Banyuasin, Halosumsel- Kamis 6 Agustus 2025 Sebanyak 11 sekolah dari berbagai jenjang pendidikan di Kabupaten Banyuasin menerima bantuan Program Indonesia Pintar (PIP) Tahun 2025 melalui jalur aspirasi anggota DPD RI Daerah Pemilihan Sumatera Selatan, dr. Hj. Ratu Tenny Leriva, M.M. Bantuan ini merupakan upaya pemerintah untuk memperluas akses pendidikan bagi anak-anak dari keluarga kurang mampu sekaligus menekan angka putus sekolah akibat kendala ekonomi.

Penyaluran bantuan dilakukan secara simbolis dalam acara yang dihadiri langsung oleh Ratu Tenny Leriva. Tiga sekolah menjadi lokasi penyerahan langsung, yaitu SD Negeri 11 Sembawa (40 siswa), SMK Setianegara Sembawa (18 siswa), dan SMP PGRI Sukamoro (44 siswa). Selain itu, bantuan juga disalurkan ke delapan sekolah lain di Banyuasin, dengan total 158 siswa penerima manfaat

PIP adalah program nasional yang menyasar peserta didik dari keluarga miskin dan rentan miskin agar tetap dapat mengenyam pendidikan. Melalui jalur aspirasi anggota DPD RI, distribusi bantuan diharapkan lebih merata, terutama di daerah yang memerlukan perhatian lebih.

Ratu Tenny Leriva menegaskan bahwa bantuan PIP merupakan hak siswa dan harus dimanfaatkan secara optimal untuk kebutuhan pendidikan.
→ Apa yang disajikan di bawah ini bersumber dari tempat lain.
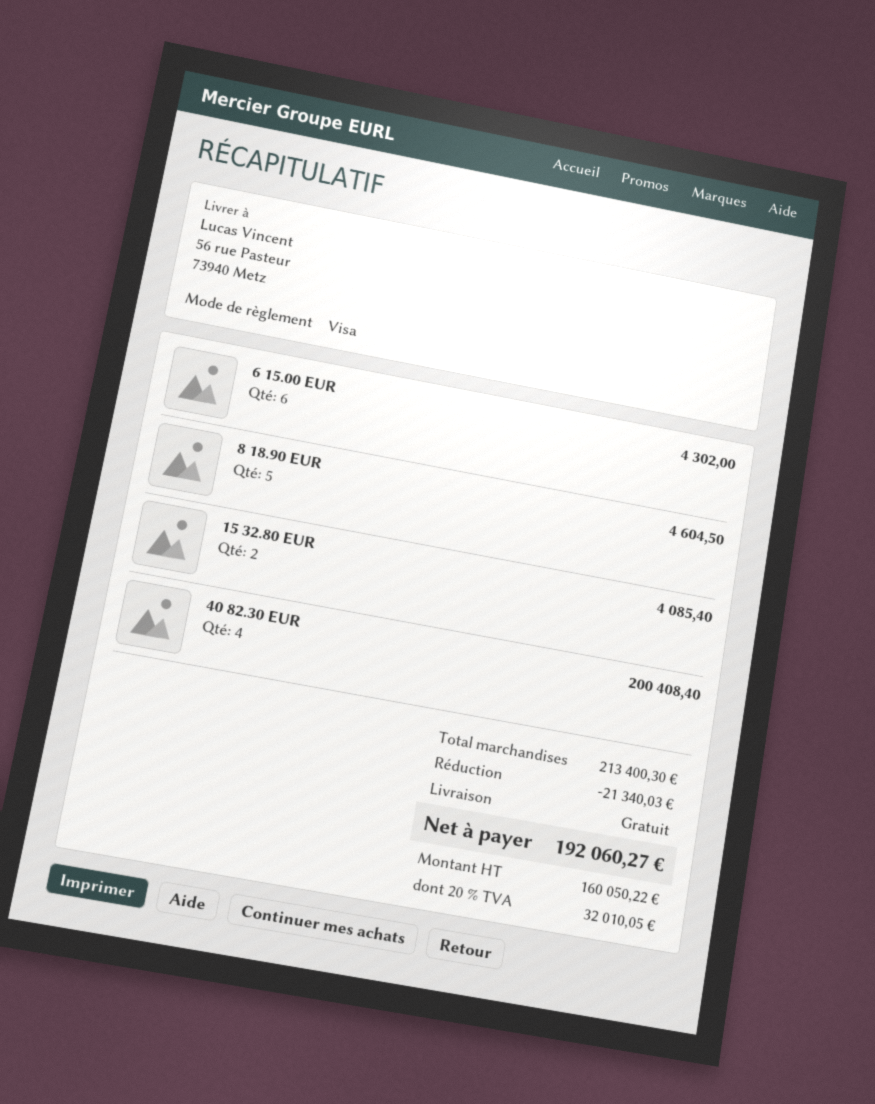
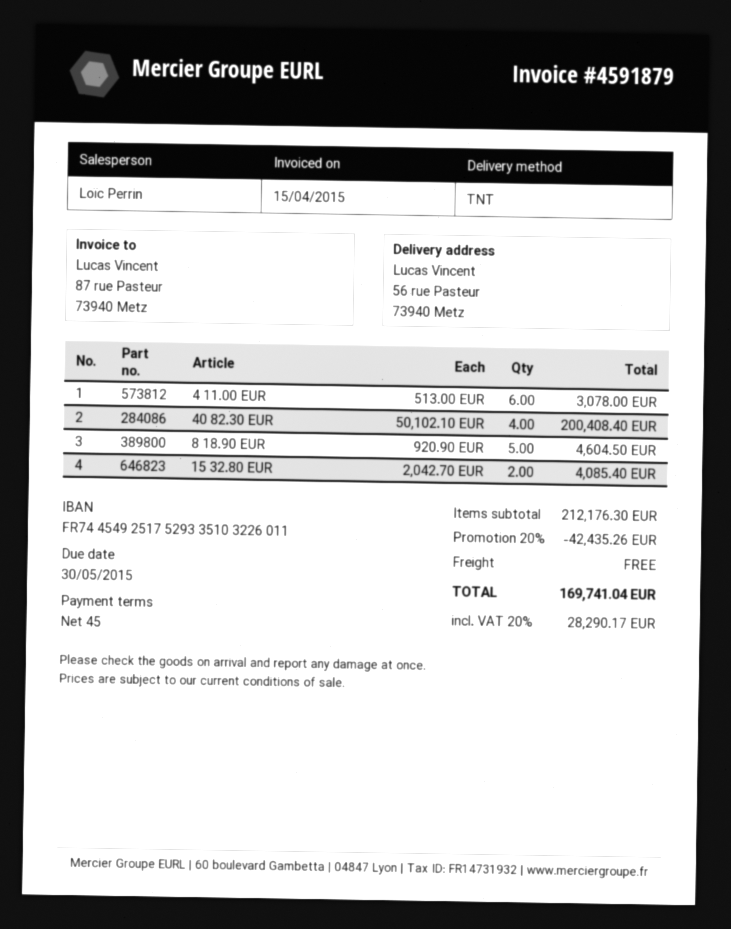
6 15.00 EUR: 6 for 4302.00 -> none
4 11.00 EUR: none -> 6 for 3078.00
subtotal: 213400.30 -> 212176.30
discount: 21340.03 -> 42435.26
tax: 20% = 32010.05 -> 20% = 28290.17
total: 192060.27 -> 169741.04

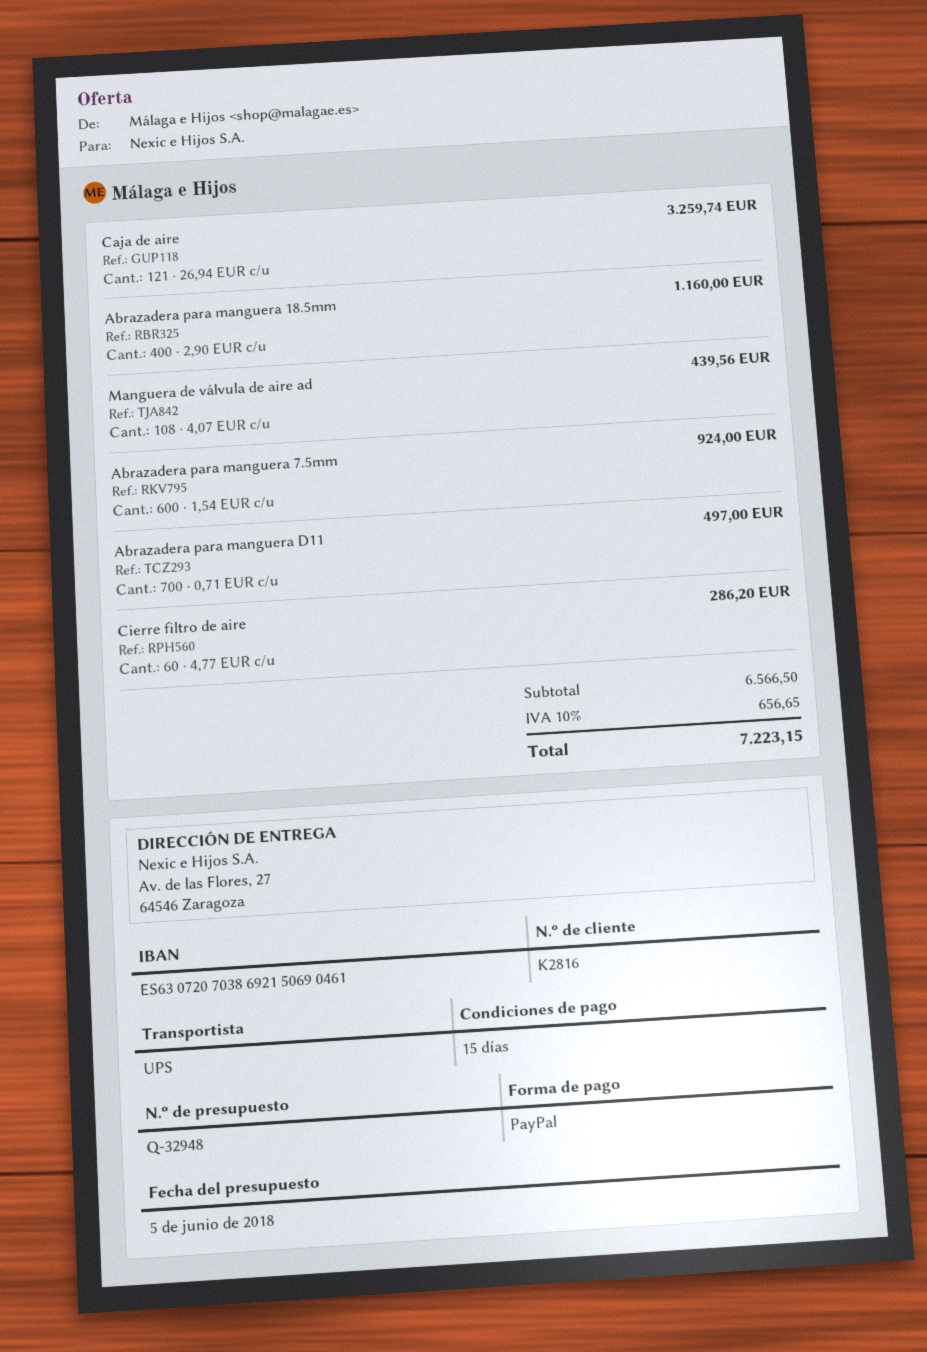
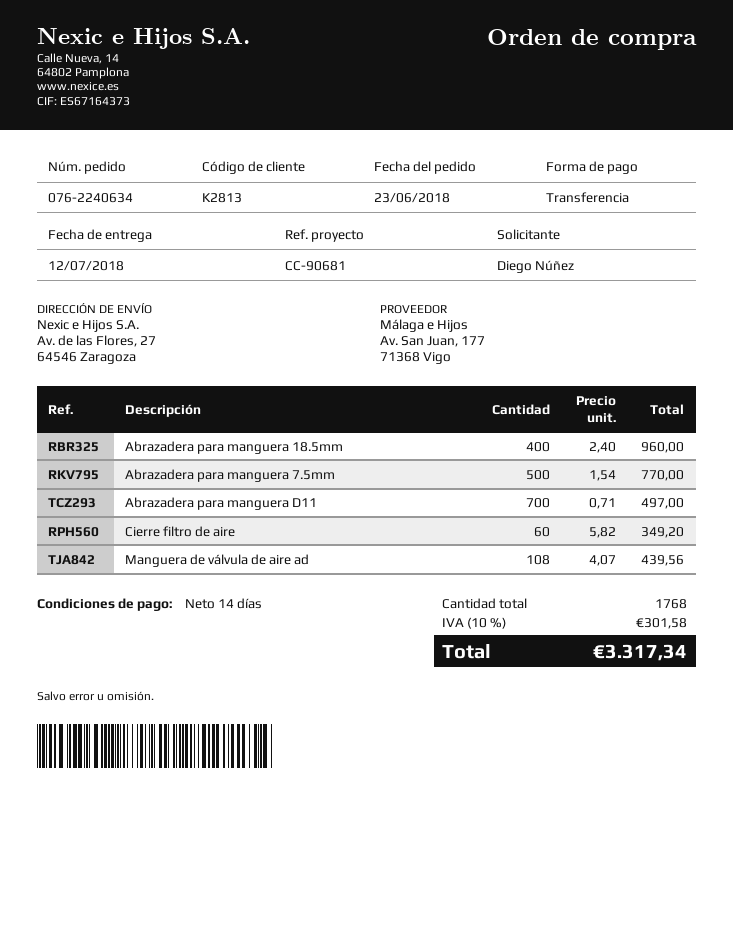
payment terms: 15 days -> 14 days
customer number: K2816 -> K2813
payment method: PayPal -> bank transfer
Caja de aire: 121 x 26.94 = 3259.74 -> none
Abrazadera para manguera 18.5mm: 400 x 2.90 = 1160.00 -> 400 x 2.40 = 960.00
Abrazadera para manguera 7.5mm: 600 x 1.54 = 924.00 -> 500 x 1.54 = 770.00
Cierre filtro de aire: 60 x 4.77 = 286.20 -> 60 x 5.82 = 349.20
tax: 10% = 656.65 -> 10% = 301.58
total: 7223.15 -> 3317.34

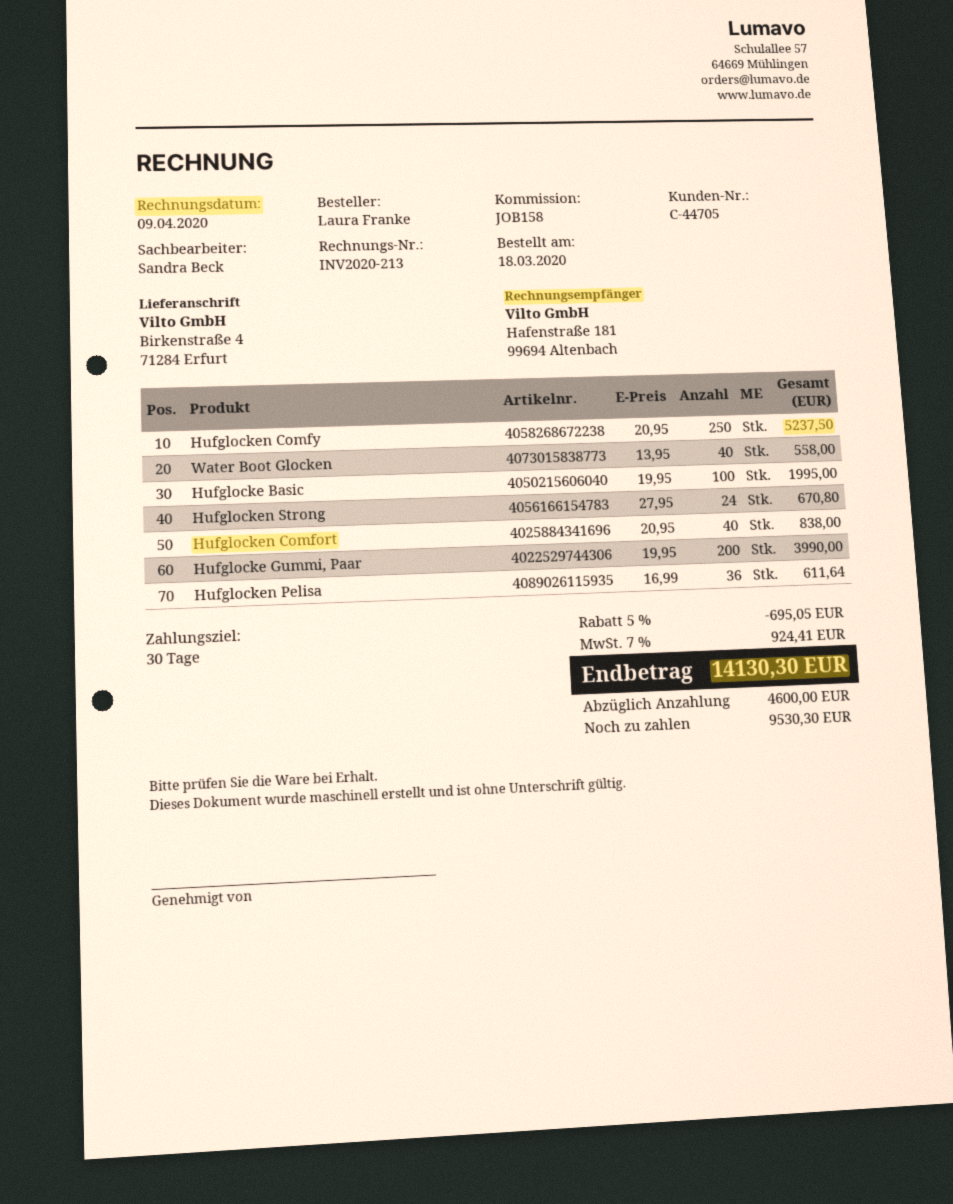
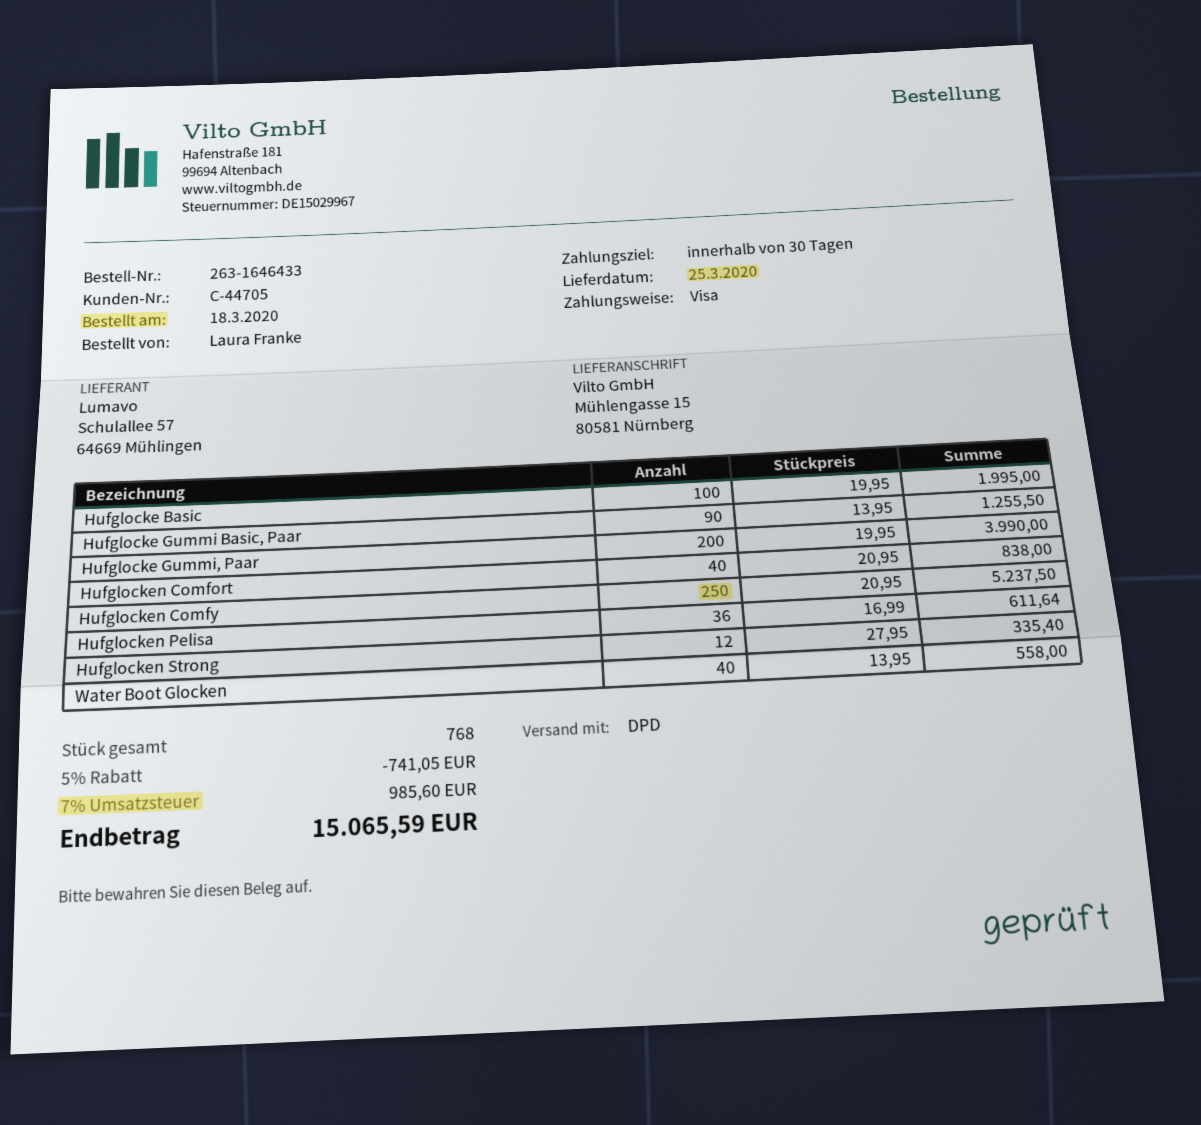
ship to: Birkenstraße 4, 71284 Erfurt -> Mühlengasse 15, 80581 Nürnberg
Hufglocken Strong: 24 x 27.95 = 670.80 -> 12 x 27.95 = 335.40
Hufglocke Gummi Basic, Paar: none -> 90 x 13.95 = 1255.50
discount: 5% = 695.05 -> 5% = 741.05
tax: 7% = 924.41 -> 7% = 985.60
total: 14130.30 -> 15065.59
“Masih banyak anak yang putus sekolah karena tekanan ekonomi. Program ini adalah bentuk komitmen negara agar mereka tetap bisa belajar tanpa terbebani biaya,”ujarnya.

Ia juga menekankan pentingnya literasi sebagai pondasi membentuk generasi unggul. “Literasi bukan sekadar baca-tulis, tetapi juga kemampuan berpikir kritis dalam menghadapi perkembangan zaman. Ini sejalan dengan visi Indonesia Emas 2045,” tambahnya.

Pihak sekolah menyambut baik penyaluran bantuan ini. Salah seorang guru mengungkapkan rasa syukur atas dukungan tersebut.

“Kami berterima kasih atas bantuan ini. Semoga dapat meringankan beban orang tua dan memotivasi siswa untuk giat belajar,”ucapnya.

Penyaluran PIP melalui jalur aspirasi DPD RI ini menunjukkan komitmen dalam mendukung pendidikan nasional, terutama di daerah dengan keterbatasan akses. Diharapkan, langkah ini tidak hanya mendorong keberlanjutan pendidikan, tetapi juga memperkuat masyarakat yang berdaya dan inklusif.